Atualmente, quando o cheque se encontra prescrito para a ação executiva, o credor usa muito a ação monitória dentro do prazo de dois anos, um instrumento processual visando a expedição do mandado de pagamento para a satisfação de seu direito. Se deixa passar esse prazo para a ação monitória, concessa máxima vênia, o credor tem direito a ação de conhecimento para a cobrança, no prazo do art. 205 do CC.

Prescrição, portanto, é a desoneração do devedor, devido à negligência do credor em não propor ação em juízo, dentro de certo lapso de tempo previsto em lei, reclamando o seu direito. Com isso, a prescrição extingue diretamente a pretensão e, como conseqüência, atinge o direito do autor ou credor. Analise o entendimento do saudoso Prof. Washington de Barros Monteiro: "A prescrição atinge diretamente a ação e por via oblíqua faz desaparecer o direito por ela tutelado"338.

A natureza da prescrição é, pois, de uma sanção contra o credor negligente, funcionando para o devedor, como excelente meio de defesa. Clássica é a definição oferecida por Clóvis Beviláqua: "Prescrição é a perda da ação atribuída a um direito, e de toda a sua capacidade defensiva, em conseqüência do não uso dela, durante um determinado espaço de tempo"339.

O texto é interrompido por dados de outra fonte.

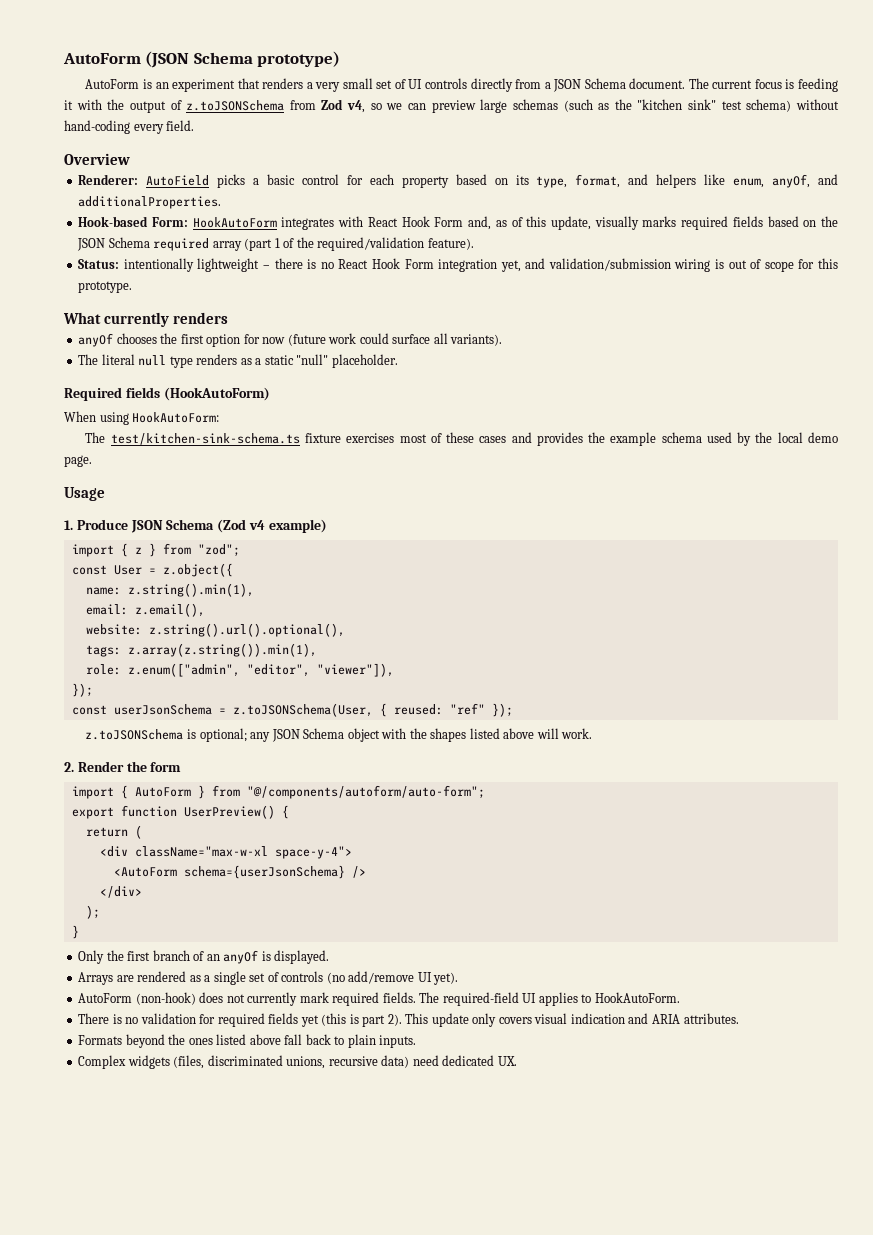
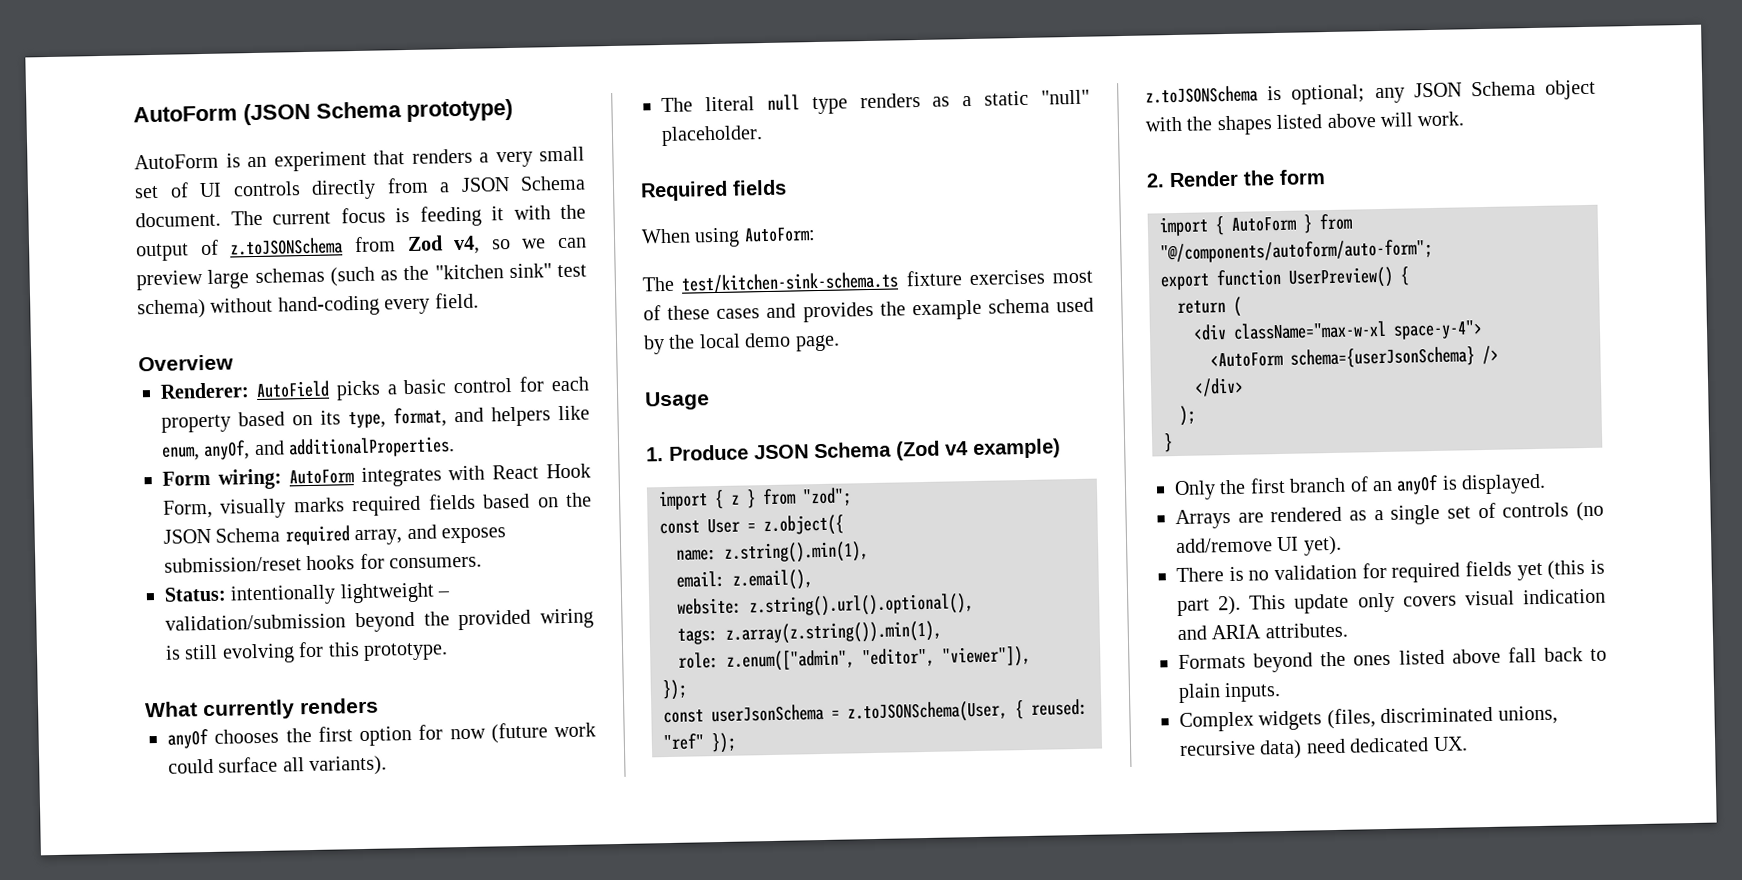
- Hook-based Form: HookAutoForm integrates with React Hook Form and, as of this update, visually marks required fields based on the JSON Schema required array (part 1 of the required/validation feature).
- Status: intentionally lightweight – there is no React Hook Form integration yet, and validation/submission wiring is out of scope for this prototype.
+ Form wiring: AutoForm integrates with React Hook Form, visually marks required fields based on the JSON Schema required array, and exposes submission/reset hooks for consumers.
+ Status: intentionally lightweight – validation/submission beyond the provided wiring is still evolving for this prototype.
- Required fields (HookAutoForm)
+ Required fields
- When using HookAutoForm:
+ When using AutoForm:
- AutoForm (non-hook) does not currently mark required fields. The required-field UI applies to HookAutoForm.

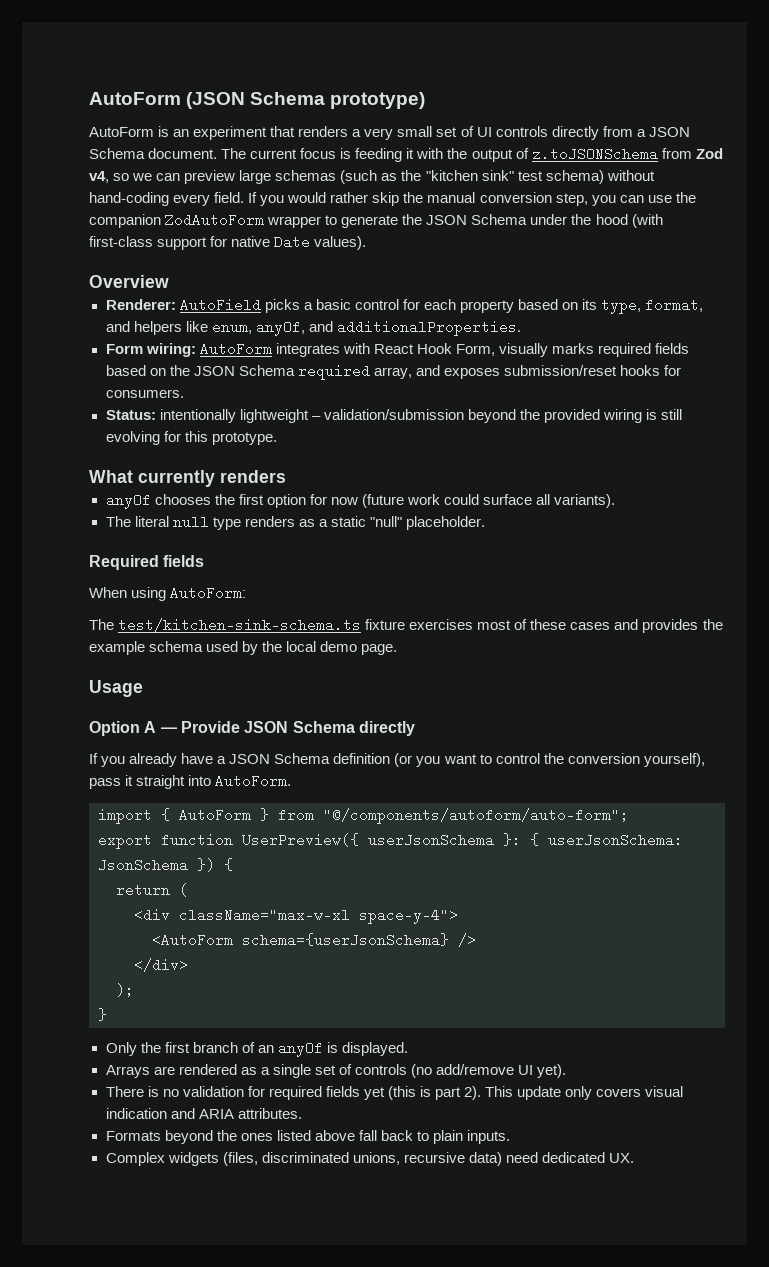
+ If you would rather skip the manual conversion step, you can use the companion ZodAutoForm wrapper to generate the JSON Schema under the hood (with first-class support for native Date values).
- 1. Produce JSON Schema (Zod v4 example)
- import { z } from "zod";
- const User = z.object({
- name: z.string().min(1),
- email: z.email(),
- website: z.string().url().optional(),
- tags: z.array(z.string()).min(1),
- role: z.enum(["admin", "editor", "viewer"]),
- });
- const userJsonSchema = z.toJSONSchema(User, { reused: "ref" });
- z.toJSONSchema is optional; any JSON Schema object with the shapes listed above will work.
- 2. Render the form
+ Option A — Provide JSON Schema directly
+ If you already have a JSON Schema definition (or you want to control the conversion yourself), pass it straight into AutoForm.
- export function UserPreview() {
+ export function UserPreview({ userJsonSchema }: { userJsonSchema: JsonSchema }) {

Se existe uma ação exercitável e o seu titular mantém-se inerte durante certo tempo e não promove a defesa do seu direito violado, propondo a competente ação, perde ele esse direito. O direito é atingido pela prescrição por via da conseqüência: deixando passar o prazo de prescrição e caso venha ele a exercitar a ação própria, o direito torna-se inoperante se o devedor a invocar.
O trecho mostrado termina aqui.